UK inflation is soaring, consumer prices are rising by 3.1% - and the Bank of England has some explaining to do, as for the first time it has allowed inflation to stray beyond the government's target range of 2% plus/minus one percentage point.
But how will inflation affect the UK economy, and is it here to stay?
How will the rate of inflation affect me?
Well, there is the impact that you have already noticed: you are paying more in the shops.
But obviously there is more to it.
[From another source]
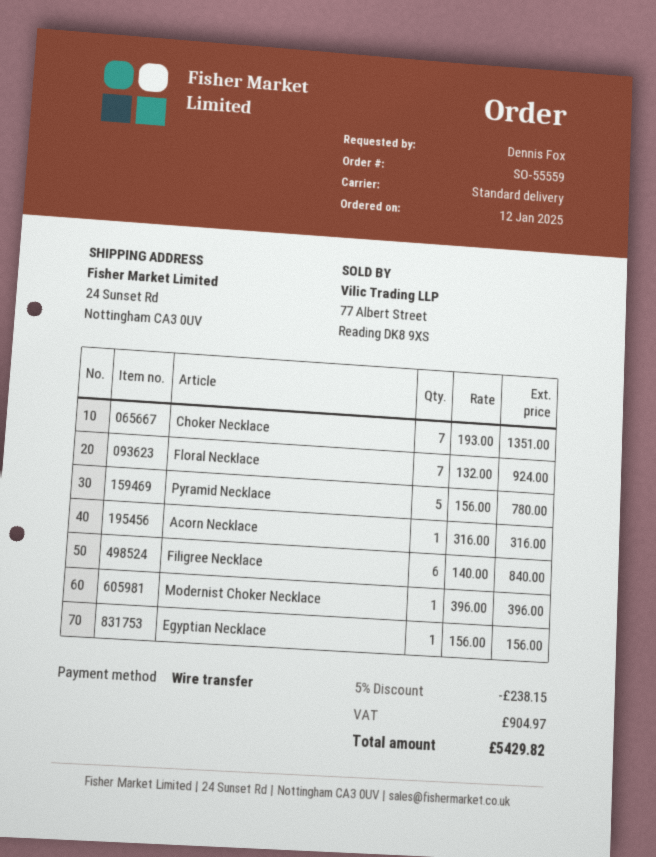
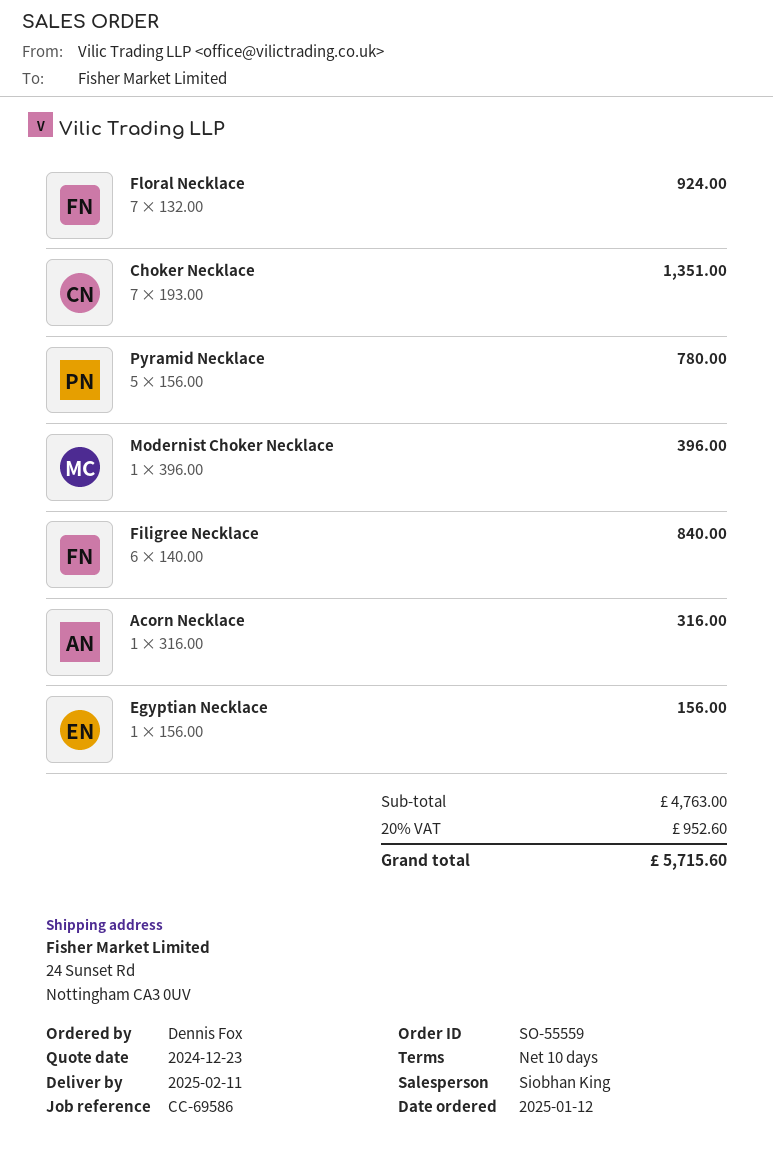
discount: 5% = 238.15 -> none
tax: 904.97 -> 952.60
total: 5429.82 -> 5715.60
The Bank of England has a duty to keep inflation in check, and its main tool is interest rates, currently at 5.25%.
That's a fairly blunt instrument, though, and it can take more than a year for interest rates to have an impact on inflation.
Nonetheless, the bank is expected to raise rates yet again in May.
And while this may take some time to cool down inflation, it will have a more immediate impact elsewhere in the economy.
I know, my mortgage payments will go up yet again...
Unless you have locked in a low mortgage rate, then you are very likely to see rates rise yet again - although experts are divided by how much.
A rise of at least a quarter percentage point this May - to 5.5% - is widely expected, and some analysts believe rates could reach 6% by the end of the year.
If rates go up that sharply, it will have an impact on the UK property market.
But don't bet on house prices to crash.
Yes, first-time buyers and low earners are finding it increasingly difficult to afford their own property. Some people may see their homes repossessed.
However, the UK is very densely populated and the amount of new supply of housing stock coming onto the market falls far short of the demand.
As a result, chances are that prices will not drop sharply but either slide or move sideways.
Surely my boss will have to raise my wage, though?
Yes, and it should be by more than 3.1%. Wages and benefits are pegged not to the Consumer Prices Index but the Retail Prices Index, which includes housing costs and currently grows by 4.8%.
We haven't seen such high RPI inflation since 1991.
Whether you will be better off is a moot point, though. Remember: most of what you get more in your pay packet will be eaten up by inflation.
But my job is safe, isn't it?
Tricky question. Until now, UK plc has coped well with higher interest rates.
Don't forget, rates are still well below the levels seen in the early 1990s.
But higher interest rates are pushing up the cost of both debt and investments, which could hurt some companies.
And they boost the value of the pound against the US dollar. This is a double-edged sword, as it helps to keep down the price of energy (which tends to be priced in dollars), but hurts companies exporting to the US.
Will we see a return to high inflation and high rates, then?
That's unlikely. As mentioned before, it takes time for higher interest rates to bite.
And energy prices are coming down too, especially for household energy like gas.
As a result the inflationary pressures are likely to ease over the summer.
A lot, however, depends on pay negotiations during the next few months. If employers and workers agree pay rises well above inflation, prices could go up yet further.
The members of the Bank of England's rate-setting Monetary Policy Committee will be watching like hawks for price signals just like that.